* [WORK ITEM]:
Once the line containing "(790, 229) none -> (160, 865) //" is found in the records below, return it and each following line exactly, up to and including the line containing "[223,211,258,219] gems. ->", and nothing else.

════════

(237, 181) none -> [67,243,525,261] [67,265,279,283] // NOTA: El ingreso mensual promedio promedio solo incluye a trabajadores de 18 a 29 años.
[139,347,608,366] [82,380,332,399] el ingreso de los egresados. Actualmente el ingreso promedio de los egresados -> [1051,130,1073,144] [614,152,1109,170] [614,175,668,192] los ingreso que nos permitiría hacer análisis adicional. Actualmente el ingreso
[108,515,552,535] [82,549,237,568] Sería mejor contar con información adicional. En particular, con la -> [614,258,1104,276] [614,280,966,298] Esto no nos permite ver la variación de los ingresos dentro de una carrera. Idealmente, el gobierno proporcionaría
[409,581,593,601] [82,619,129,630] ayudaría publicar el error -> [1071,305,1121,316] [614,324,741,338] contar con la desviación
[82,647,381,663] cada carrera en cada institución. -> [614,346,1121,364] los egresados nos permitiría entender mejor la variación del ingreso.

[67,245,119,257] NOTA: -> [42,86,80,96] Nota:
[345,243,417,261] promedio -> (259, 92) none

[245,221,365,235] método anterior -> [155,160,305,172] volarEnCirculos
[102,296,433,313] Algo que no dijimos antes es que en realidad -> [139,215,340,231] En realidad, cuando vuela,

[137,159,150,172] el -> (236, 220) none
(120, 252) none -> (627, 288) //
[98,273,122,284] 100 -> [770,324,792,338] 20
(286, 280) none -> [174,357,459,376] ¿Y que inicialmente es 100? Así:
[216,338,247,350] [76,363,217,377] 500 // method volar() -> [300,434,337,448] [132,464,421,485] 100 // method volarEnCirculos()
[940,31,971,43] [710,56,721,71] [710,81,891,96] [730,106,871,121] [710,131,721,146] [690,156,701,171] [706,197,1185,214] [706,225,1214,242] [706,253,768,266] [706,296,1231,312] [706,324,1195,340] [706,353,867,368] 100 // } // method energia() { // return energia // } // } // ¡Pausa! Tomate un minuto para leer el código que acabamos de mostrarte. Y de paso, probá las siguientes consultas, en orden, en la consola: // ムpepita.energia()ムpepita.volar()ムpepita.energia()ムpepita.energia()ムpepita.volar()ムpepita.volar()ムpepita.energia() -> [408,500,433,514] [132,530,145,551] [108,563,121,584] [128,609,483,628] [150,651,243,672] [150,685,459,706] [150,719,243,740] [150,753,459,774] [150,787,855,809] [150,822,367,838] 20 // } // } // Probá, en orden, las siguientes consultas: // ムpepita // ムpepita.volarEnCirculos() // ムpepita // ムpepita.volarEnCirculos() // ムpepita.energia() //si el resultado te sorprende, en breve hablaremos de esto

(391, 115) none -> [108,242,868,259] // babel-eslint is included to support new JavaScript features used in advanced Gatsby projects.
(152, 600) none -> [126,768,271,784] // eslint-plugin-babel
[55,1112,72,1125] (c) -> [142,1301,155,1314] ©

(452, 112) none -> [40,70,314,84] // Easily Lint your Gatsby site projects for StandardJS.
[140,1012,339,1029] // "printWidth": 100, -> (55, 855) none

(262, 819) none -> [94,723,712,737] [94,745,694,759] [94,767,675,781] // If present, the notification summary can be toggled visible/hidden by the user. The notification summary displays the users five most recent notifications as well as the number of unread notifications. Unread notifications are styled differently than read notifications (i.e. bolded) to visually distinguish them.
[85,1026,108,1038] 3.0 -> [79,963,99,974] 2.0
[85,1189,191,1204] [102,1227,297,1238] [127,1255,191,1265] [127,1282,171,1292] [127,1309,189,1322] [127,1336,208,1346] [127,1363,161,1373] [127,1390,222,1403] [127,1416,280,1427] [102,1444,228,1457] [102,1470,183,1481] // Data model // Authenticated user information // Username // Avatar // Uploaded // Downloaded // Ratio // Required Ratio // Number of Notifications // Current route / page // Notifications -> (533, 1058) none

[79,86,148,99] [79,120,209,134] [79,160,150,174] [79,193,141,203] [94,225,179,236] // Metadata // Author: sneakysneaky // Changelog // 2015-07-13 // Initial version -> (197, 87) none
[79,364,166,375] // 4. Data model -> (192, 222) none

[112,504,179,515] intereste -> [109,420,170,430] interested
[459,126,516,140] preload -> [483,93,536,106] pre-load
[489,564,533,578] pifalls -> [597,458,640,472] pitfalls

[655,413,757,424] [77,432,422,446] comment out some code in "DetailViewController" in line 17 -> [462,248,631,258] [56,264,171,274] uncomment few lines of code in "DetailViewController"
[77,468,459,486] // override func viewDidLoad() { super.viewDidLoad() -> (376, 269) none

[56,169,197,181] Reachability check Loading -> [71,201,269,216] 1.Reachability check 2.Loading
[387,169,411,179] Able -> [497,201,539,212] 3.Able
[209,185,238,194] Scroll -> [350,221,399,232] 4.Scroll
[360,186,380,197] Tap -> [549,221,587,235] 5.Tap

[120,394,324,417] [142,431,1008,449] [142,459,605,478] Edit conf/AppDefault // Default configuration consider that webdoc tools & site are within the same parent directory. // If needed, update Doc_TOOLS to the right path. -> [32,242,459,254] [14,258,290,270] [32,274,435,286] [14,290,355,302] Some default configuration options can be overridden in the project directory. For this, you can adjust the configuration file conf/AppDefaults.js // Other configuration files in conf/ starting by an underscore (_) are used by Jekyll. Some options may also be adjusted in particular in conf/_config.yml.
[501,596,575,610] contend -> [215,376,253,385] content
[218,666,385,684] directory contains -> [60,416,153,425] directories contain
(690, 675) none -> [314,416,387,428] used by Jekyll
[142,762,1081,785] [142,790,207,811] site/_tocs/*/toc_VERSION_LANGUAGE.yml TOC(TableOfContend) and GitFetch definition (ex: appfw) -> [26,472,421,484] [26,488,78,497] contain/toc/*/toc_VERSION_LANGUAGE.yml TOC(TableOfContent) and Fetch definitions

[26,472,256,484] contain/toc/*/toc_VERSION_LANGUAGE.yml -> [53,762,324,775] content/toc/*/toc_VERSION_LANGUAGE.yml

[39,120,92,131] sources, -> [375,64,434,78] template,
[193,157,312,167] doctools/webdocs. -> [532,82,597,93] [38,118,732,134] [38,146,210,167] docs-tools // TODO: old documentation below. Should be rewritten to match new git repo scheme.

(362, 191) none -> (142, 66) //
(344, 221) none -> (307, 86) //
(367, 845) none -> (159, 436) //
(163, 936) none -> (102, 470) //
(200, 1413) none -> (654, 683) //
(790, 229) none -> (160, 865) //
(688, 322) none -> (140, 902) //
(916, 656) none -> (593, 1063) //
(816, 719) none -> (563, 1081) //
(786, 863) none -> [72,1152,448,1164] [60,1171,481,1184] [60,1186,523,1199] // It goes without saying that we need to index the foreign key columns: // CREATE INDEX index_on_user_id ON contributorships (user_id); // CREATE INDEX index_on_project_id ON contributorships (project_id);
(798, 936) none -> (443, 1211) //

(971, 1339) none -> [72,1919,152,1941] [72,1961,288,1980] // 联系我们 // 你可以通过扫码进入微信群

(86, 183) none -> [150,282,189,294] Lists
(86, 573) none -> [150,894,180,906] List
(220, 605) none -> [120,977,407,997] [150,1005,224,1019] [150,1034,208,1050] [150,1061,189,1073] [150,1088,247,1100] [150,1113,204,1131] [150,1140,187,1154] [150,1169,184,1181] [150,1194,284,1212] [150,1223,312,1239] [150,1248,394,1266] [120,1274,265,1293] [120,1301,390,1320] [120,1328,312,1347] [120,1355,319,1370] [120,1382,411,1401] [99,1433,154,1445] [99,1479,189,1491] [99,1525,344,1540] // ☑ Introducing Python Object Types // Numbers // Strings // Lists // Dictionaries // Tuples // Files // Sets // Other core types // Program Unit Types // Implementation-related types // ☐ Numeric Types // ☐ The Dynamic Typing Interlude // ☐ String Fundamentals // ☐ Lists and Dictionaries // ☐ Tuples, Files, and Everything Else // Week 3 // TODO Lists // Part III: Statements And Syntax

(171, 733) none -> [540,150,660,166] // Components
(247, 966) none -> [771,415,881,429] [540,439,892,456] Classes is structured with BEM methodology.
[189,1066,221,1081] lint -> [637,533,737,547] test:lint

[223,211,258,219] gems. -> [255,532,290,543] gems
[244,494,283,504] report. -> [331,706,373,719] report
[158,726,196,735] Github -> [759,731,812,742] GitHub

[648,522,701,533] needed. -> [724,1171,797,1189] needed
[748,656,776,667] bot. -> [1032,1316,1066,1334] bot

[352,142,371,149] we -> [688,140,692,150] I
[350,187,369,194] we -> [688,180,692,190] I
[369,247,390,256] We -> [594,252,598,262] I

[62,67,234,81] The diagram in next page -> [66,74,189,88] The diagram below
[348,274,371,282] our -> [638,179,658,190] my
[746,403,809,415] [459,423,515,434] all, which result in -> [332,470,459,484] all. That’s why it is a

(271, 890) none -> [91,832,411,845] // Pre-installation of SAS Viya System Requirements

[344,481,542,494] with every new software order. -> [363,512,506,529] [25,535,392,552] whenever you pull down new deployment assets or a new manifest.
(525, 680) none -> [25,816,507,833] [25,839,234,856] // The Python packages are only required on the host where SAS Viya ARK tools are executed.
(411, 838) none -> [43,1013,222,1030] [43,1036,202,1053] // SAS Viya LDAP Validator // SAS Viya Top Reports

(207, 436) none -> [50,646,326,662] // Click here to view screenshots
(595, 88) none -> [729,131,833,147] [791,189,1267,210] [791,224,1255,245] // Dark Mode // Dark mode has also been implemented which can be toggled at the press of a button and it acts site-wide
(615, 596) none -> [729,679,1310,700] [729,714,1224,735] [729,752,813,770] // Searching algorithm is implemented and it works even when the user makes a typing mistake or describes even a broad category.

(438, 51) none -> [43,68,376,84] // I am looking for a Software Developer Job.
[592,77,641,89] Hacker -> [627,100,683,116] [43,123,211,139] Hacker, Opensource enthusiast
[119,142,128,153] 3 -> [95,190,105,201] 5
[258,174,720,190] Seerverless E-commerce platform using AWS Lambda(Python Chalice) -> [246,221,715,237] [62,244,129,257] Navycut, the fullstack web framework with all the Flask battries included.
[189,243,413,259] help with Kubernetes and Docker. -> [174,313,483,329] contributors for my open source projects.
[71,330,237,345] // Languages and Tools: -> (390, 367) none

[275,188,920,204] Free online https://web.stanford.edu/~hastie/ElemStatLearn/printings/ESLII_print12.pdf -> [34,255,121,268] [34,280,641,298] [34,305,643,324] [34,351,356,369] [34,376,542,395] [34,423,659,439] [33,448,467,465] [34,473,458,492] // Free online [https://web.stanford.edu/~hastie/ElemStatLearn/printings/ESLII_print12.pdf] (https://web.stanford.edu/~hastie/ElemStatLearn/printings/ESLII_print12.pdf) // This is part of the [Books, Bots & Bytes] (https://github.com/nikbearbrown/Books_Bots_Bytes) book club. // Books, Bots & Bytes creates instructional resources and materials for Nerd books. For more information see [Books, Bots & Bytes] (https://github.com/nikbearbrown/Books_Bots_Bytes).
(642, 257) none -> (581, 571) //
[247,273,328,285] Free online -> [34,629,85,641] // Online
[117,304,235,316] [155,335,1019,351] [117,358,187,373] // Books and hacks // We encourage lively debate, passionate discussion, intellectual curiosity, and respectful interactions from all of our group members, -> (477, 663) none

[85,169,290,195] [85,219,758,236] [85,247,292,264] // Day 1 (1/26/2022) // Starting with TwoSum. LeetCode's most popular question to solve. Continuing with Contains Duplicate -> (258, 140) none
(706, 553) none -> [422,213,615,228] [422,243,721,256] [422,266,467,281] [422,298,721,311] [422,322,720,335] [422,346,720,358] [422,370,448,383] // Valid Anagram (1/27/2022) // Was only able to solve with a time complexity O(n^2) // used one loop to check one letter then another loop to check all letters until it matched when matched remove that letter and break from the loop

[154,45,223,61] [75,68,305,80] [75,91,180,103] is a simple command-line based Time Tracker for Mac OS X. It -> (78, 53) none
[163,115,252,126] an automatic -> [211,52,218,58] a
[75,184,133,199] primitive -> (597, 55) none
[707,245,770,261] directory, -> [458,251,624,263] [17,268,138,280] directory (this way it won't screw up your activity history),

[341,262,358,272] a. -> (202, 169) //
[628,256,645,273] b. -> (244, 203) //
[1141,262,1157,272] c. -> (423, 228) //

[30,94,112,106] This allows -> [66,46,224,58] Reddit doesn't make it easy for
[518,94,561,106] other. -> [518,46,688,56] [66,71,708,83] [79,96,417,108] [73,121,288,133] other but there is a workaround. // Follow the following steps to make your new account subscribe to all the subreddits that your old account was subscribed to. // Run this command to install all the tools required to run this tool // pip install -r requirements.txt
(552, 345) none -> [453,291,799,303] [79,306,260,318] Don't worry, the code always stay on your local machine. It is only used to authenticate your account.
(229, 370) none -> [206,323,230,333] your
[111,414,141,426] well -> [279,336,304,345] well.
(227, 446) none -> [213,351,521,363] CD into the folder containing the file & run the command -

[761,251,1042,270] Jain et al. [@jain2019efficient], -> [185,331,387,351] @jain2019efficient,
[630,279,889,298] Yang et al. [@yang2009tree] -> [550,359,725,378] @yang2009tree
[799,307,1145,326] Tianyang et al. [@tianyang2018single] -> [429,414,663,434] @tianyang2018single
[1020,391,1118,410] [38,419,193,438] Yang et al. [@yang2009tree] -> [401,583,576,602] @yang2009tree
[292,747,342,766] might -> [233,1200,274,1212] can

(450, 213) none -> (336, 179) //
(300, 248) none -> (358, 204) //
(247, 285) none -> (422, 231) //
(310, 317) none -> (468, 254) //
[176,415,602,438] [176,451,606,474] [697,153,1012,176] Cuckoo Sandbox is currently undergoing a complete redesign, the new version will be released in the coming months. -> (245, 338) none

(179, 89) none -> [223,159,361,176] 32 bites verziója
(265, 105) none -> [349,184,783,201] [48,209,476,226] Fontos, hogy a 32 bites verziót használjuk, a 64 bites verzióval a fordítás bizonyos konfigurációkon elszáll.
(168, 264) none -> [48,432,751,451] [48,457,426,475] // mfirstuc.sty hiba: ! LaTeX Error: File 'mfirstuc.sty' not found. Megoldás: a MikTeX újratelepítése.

════════

* [SOLVED EXERCISE]:
(790, 229) none -> (160, 865) //
(688, 322) none -> (140, 902) //
(916, 656) none -> (593, 1063) //
(816, 719) none -> (563, 1081) //
(786, 863) none -> [72,1152,448,1164] [60,1171,481,1184] [60,1186,523,1199] // It goes without saying that we need to index the foreign key columns: // CREATE INDEX index_on_user_id ON contributorships (user_id); // CREATE INDEX index_on_project_id ON contributorships (project_id);
(798, 936) none -> (443, 1211) //

(971, 1339) none -> [72,1919,152,1941] [72,1961,288,1980] // 联系我们 // 你可以通过扫码进入微信群

(86, 183) none -> [150,282,189,294] Lists
(86, 573) none -> [150,894,180,906] List
(220, 605) none -> [120,977,407,997] [150,1005,224,1019] [150,1034,208,1050] [150,1061,189,1073] [150,1088,247,1100] [150,1113,204,1131] [150,1140,187,1154] [150,1169,184,1181] [150,1194,284,1212] [150,1223,312,1239] [150,1248,394,1266] [120,1274,265,1293] [120,1301,390,1320] [120,1328,312,1347] [120,1355,319,1370] [120,1382,411,1401] [99,1433,154,1445] [99,1479,189,1491] [99,1525,344,1540] // ☑ Introducing Python Object Types // Numbers // Strings // Lists // Dictionaries // Tuples // Files // Sets // Other core types // Program Unit Types // Implementation-related types // ☐ Numeric Types // ☐ The Dynamic Typing Interlude // ☐ String Fundamentals // ☐ Lists and Dictionaries // ☐ Tuples, Files, and Everything Else // Week 3 // TODO Lists // Part III: Statements And Syntax

(171, 733) none -> [540,150,660,166] // Components
(247, 966) none -> [771,415,881,429] [540,439,892,456] Classes is structured with BEM methodology.
[189,1066,221,1081] lint -> [637,533,737,547] test:lint

[223,211,258,219] gems. -> [255,532,290,543] gems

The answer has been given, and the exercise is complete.